Here are some of the areas which showed major changes in March:
· Employment in professional and business services increased 54,000
· Employment in manufacturing increased 24,000
· Employment in health care increased by 24,000
· Employment in mining increased 8,000
Employment changed little over the month in other major industries, including construction, wholesale trade, retail trade, transportation and warehousing, information, financial activities, leisure and hospitality and government.
The average workweek for all employees on private non-farm payrolls remained unchanged at 34.5 hours in April.

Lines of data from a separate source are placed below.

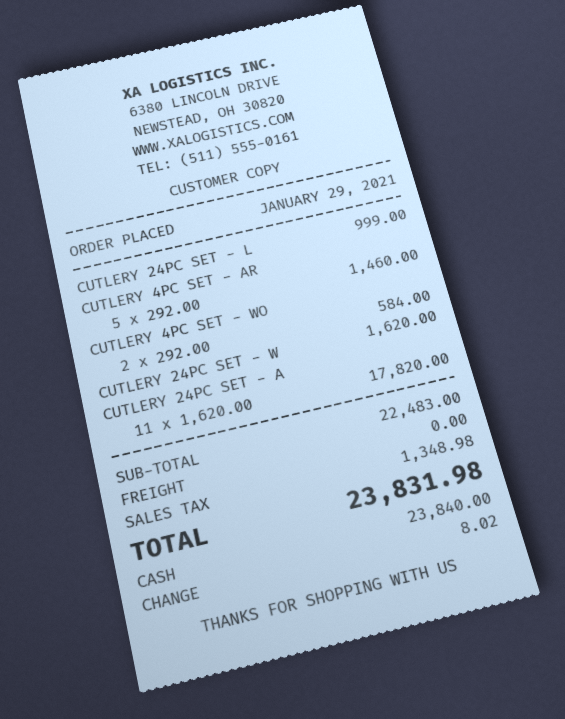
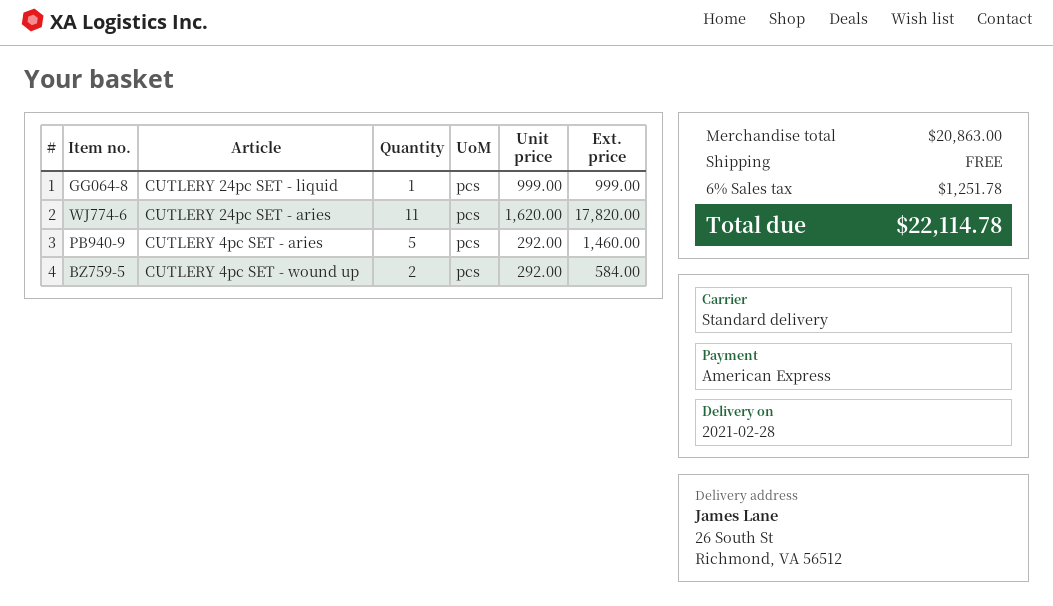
payment method: cash -> American Express
CUTLERY 24PC SET - W: 1 x 1620.00 = 1620.00 -> none
subtotal: 22483.00 -> 20863.00
tax: 1348.98 -> 1251.78
total: 23831.98 -> 22114.78

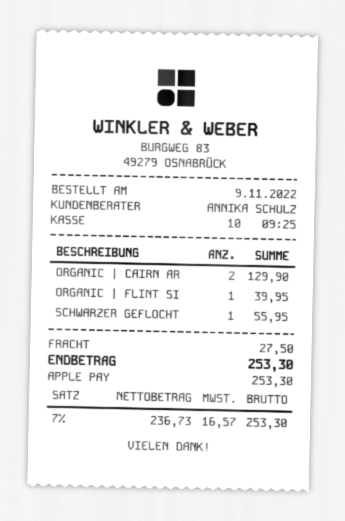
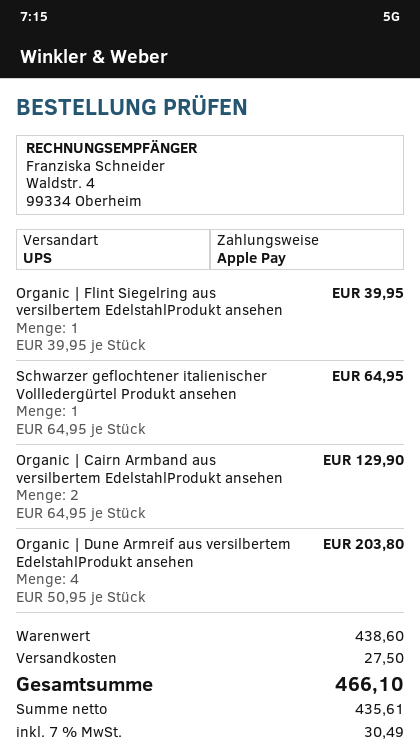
SCHWARZER GEFLOCHT: 1 for 55.95 -> 1 for 64.95
Organic | Dune Armreif aus versilbertem EdelstahlProdukt ansehen: none -> 4 for 203.80
net: 236.73 -> 435.61
tax: 7% = 16.57 -> 7% = 30.49
total: 253.30 -> 466.10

Average hourly earnings increased by $0.04 to $26.84.
The National Association of Realtors explained the increasing jobs show just how much pent-up housing demand is in the housing market.
“Today there are more than 16 million more jobs compared to back in 2002, yet home sales are running essentially even, meaning there is plenty of pent-up housing demand,” NAR Chief Economist Lawrence Yun said. “What is needed is new supply and new home construction.”
“The number of construction workers is rising, but is insufficient, even though the average wage rate of a non-supervisory construction worker, at $27, is much higher than the average wage of all workers, at $22 per hour,” Yun said.